There's this place at the brim of nothing and the corner of somewhere that I like to stand. Teetering between knowing what the fuck I'm doing and seeking gratification for no deed I've left undone. Wanting to stand poetically backlit by my sanctimonious rantings on incorruptibility; knowing where I come to be, where I come from, where I came last.

Whiskey and motherfucking water.
It burns, and oh god how it burns.
It burns in the way that only whiskey does, caramel smooth and hard. It burns in the way that you fucking know is going to hurt later. YOU FUCKING KNOW. And you swig the water, smiling with false confidence, like the water... like the water can stop the burn. 

There's this pace of trying to belong that I keep trying to meet. Like eventually I'll get to the point of being dead inside wherein I experience a period of regrowth.
Maybe I think orgasm is the skeleton key to unlock the alternate universe where I don't hate myself.

I don't know when I crossed the line.
Some days I would tell you I haven't.
Some days I would show you a video.
(buffering)

14 April 2016

Going On Tour

Do you remember the summer after high school?

The blur of graduation a slight fade behind you; the horizon of your future unrealistically at your feet. That frozen moment to which your lust for innocence is clinging (*snort*); a joyous respite in the midst of that sea of change.

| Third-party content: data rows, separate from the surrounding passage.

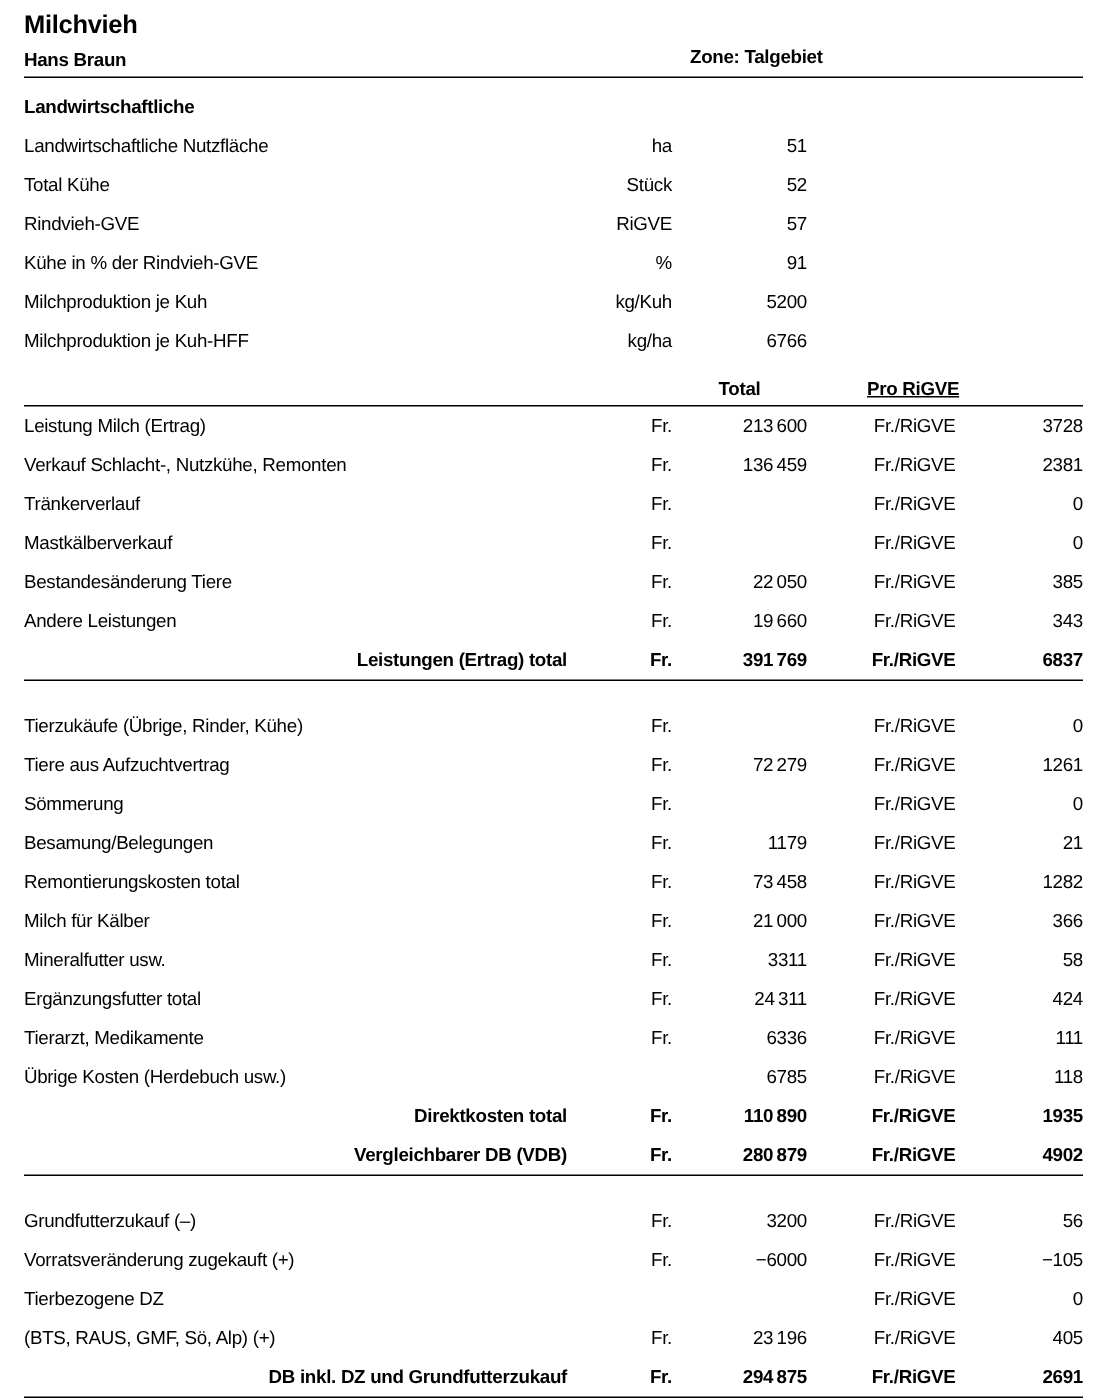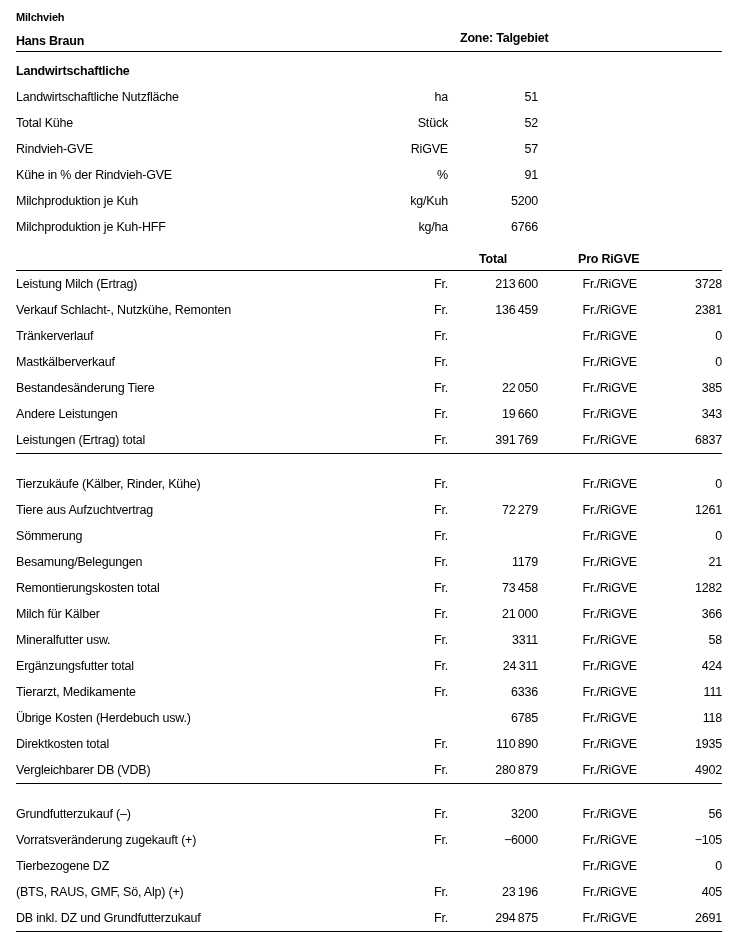"Milchvieh" .doc-title { font-size: 11px -> 17px }
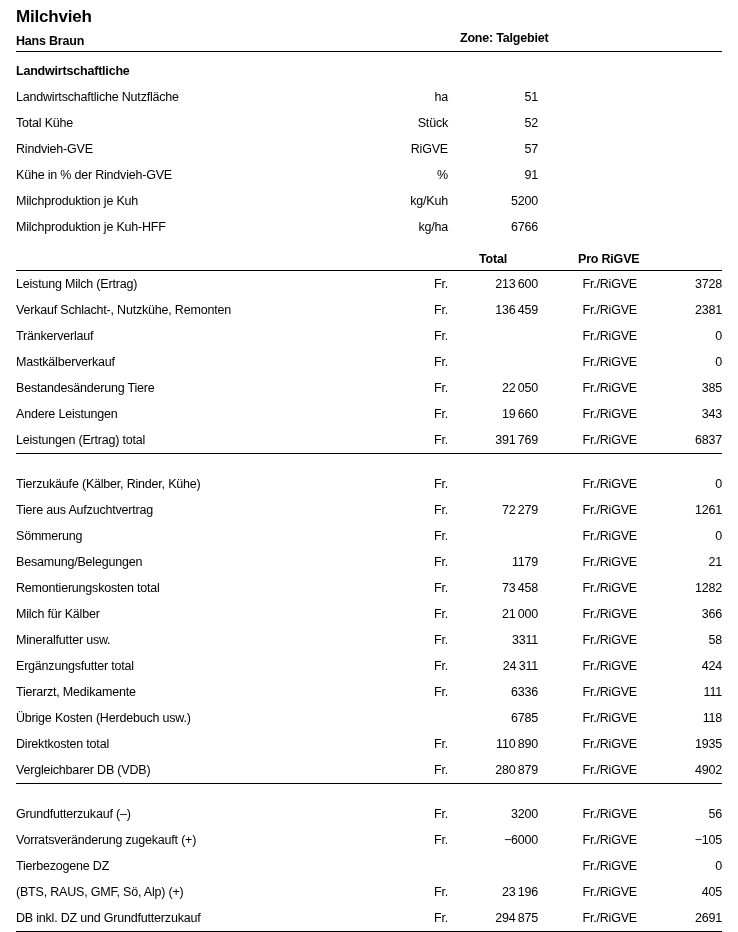"Pro RiGVE" .th-pro { text-decoration: none -> underline }
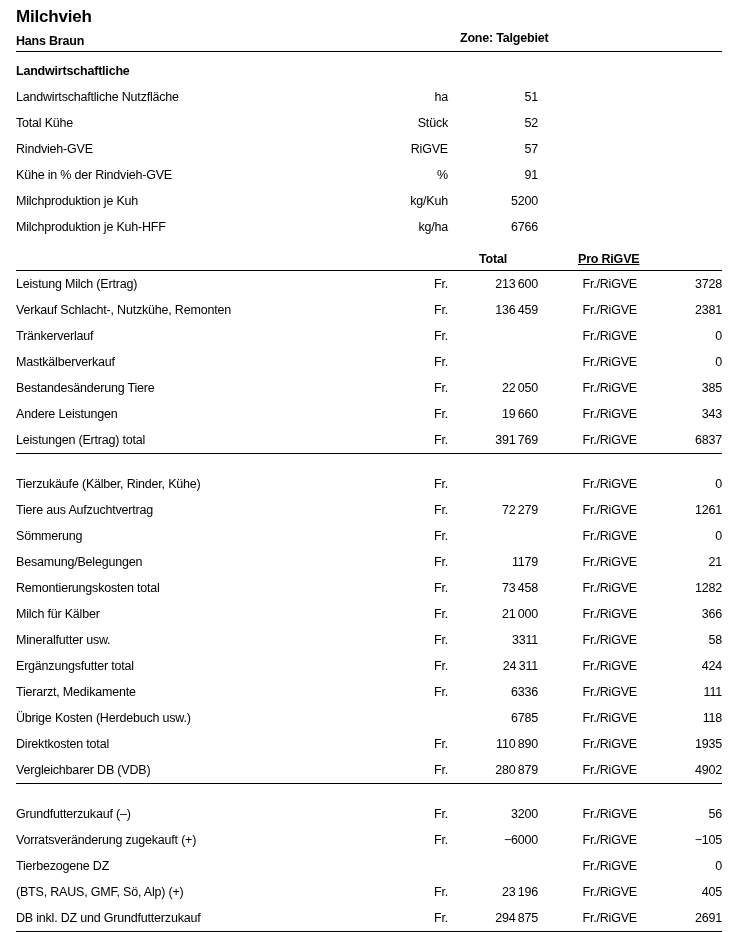"Leistungen (Ertrag) total" .row.bold .c { font-weight: 400 -> 700; text-align: none -> right }
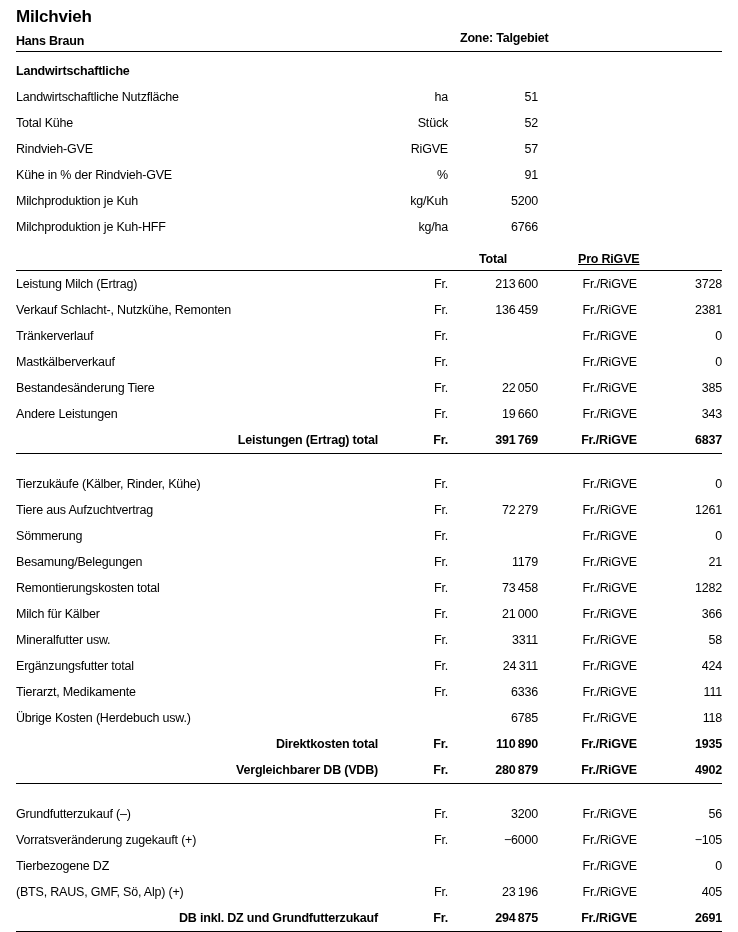"Tierzukäufe (Kälber, Rinder, Kühe)" div.c { text: Kälber -> Übrige }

The Summer After High School.

So full of hope, bursting with pride, or in my case an overwhelming urge to get arrested; Graduation ignites these things within developing minds. It triggers a reach toward independence, a desire to grow in your own direction, and temporarily offsets insecurity with a taste of freedom. It breeds the false confidence demonstrated while vocally slinging lofty personal and professional goals to all those far and wide.
As if somehow seventeen-year-old Me could have nailed this one.
"Ah, yes, thank you for asking, third-in-law's divorced sister's gynecologist. I DO want to elaborate upon my desire to barely scrape by in a field I hardly studied (while earning any one of my three degrees) but am certain I can learn to love without cutting myself."
THE SUMMER AFTER HIGH SCHOOL.

I did stuff.
And things.
I specifically remember that there could be things.

It was the 90's.

Man, I was really into jam bands for a while there (a crusty twirler,) and the summer after high school was a cavalcade of ribbon-laced spins, and shows, and I want to say camping? I was committed to toe the line, but I had a little time before the boot came down, and I got them wandering feet.
Not even I know if that's a line from a Phish song or not.
It fucking could be.
I was bit by the concert bug much earlier than graduation. The normal rite of passage that comes with turning sixteen meant so much more to me; driving meant road trips to see live music. Concerts are the only thing (aside from causing my mother any further suffering, of course) that kept me out of detention facilities after arrests number one through... all the ones after that. I had a job in the kitchen of a pretty popular family restaurant along the highway making around forty dollars a week. and gas was only ninety-ridiculous-fucking-cents or whatever. And a case of beer was like thirteen fucking dollars.

Still fucking is, Natty Light.
Still Fucking. Is.

 On the weekends we would load up anything we could fit into the two-tone hatchback '91 LeMans and we would fucking head.
Phish. Dave Matthews. Rusted Root. Gov't Mule. Big Head Todd. O.A.R., Live (the early "Beauty of Grey" years), The String Cheese Incident. Poe. Even fucking Hootie. Any band that played at any venue (mostly colleges) within a few hours drive of where we were.
We didn't have GPS or Google Maps.
Yes we fucking got lost.

The journeys that turning sixteen allowed my hillbilly ass can hardly be recounted in words (yet). There was something in my gypsy-truckdriver cross-spliced genetic code that planted my ass on the road before I had a choice in the matter. Mistake me not, I was happier than I had ever been; I drove places. Within months of acquiring a driver's license I had memorized exits by mile marker between my house in the village and the city of brotherly concert venues that I now call home. The tiny valley that threatened to close in on me suddenly opened to a whole new world; I finally had a way over the fucking mountain. Before I even had my first delivered pizza,  I saw Laser Floyd.
LASER FLOYD.

I still know all the exits by mile marker.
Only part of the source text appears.